Exercise directions: Go through the entries below. Copy each line in which "Applies" appears.

======== Entries supplied

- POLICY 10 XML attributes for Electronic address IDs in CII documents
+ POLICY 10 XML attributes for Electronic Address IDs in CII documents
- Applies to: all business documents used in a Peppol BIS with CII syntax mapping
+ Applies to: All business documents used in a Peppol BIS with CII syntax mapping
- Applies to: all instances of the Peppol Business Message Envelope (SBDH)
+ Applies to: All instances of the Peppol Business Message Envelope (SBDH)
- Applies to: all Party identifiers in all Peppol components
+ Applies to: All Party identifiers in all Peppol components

================
======== Entries supplied

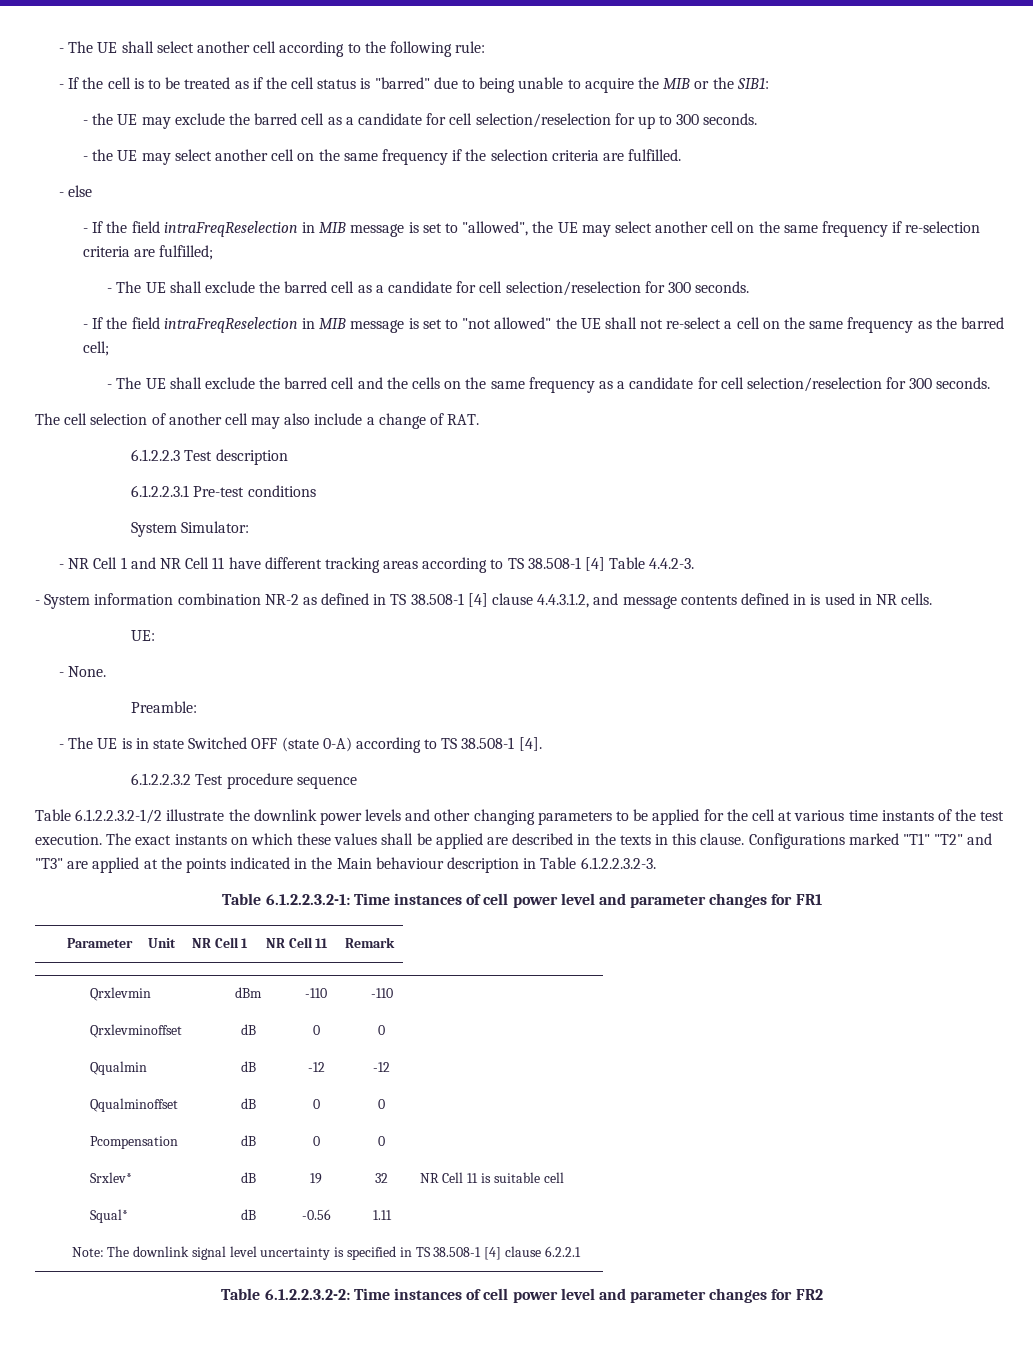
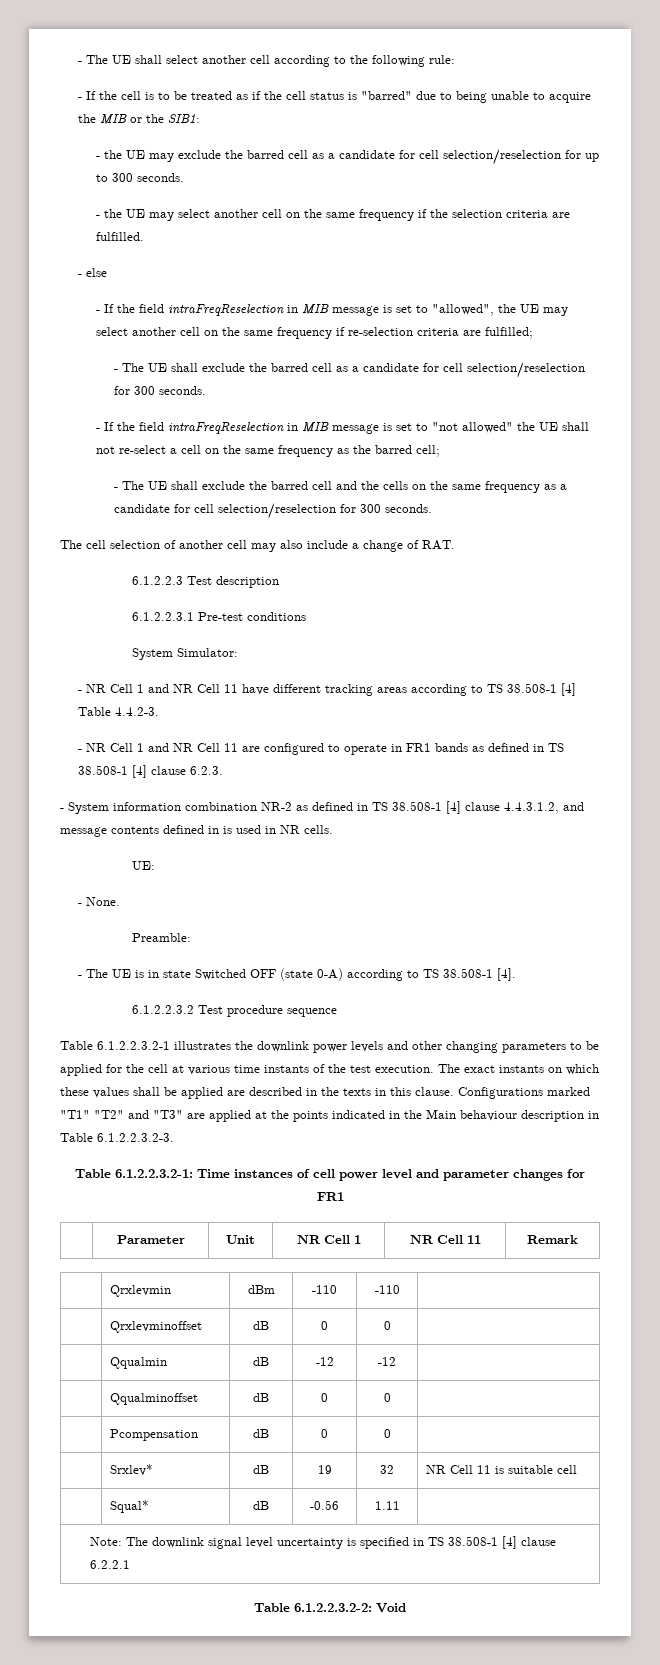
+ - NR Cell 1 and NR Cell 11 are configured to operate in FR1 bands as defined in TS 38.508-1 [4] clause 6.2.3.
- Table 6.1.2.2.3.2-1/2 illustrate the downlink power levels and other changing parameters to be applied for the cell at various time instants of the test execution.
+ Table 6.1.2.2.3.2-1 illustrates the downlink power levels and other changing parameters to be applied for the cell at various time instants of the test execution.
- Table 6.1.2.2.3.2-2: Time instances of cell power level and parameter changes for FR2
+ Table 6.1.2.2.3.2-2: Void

================

Exercise response:
- Applies to: all business documents used in a Peppol BIS with CII syntax mapping
+ Applies to: All business documents used in a Peppol BIS with CII syntax mapping
- Applies to: all instances of the Peppol Business Message Envelope (SBDH)
+ Applies to: All instances of the Peppol Business Message Envelope (SBDH)
- Applies to: all Party identifiers in all Peppol components
+ Applies to: All Party identifiers in all Peppol components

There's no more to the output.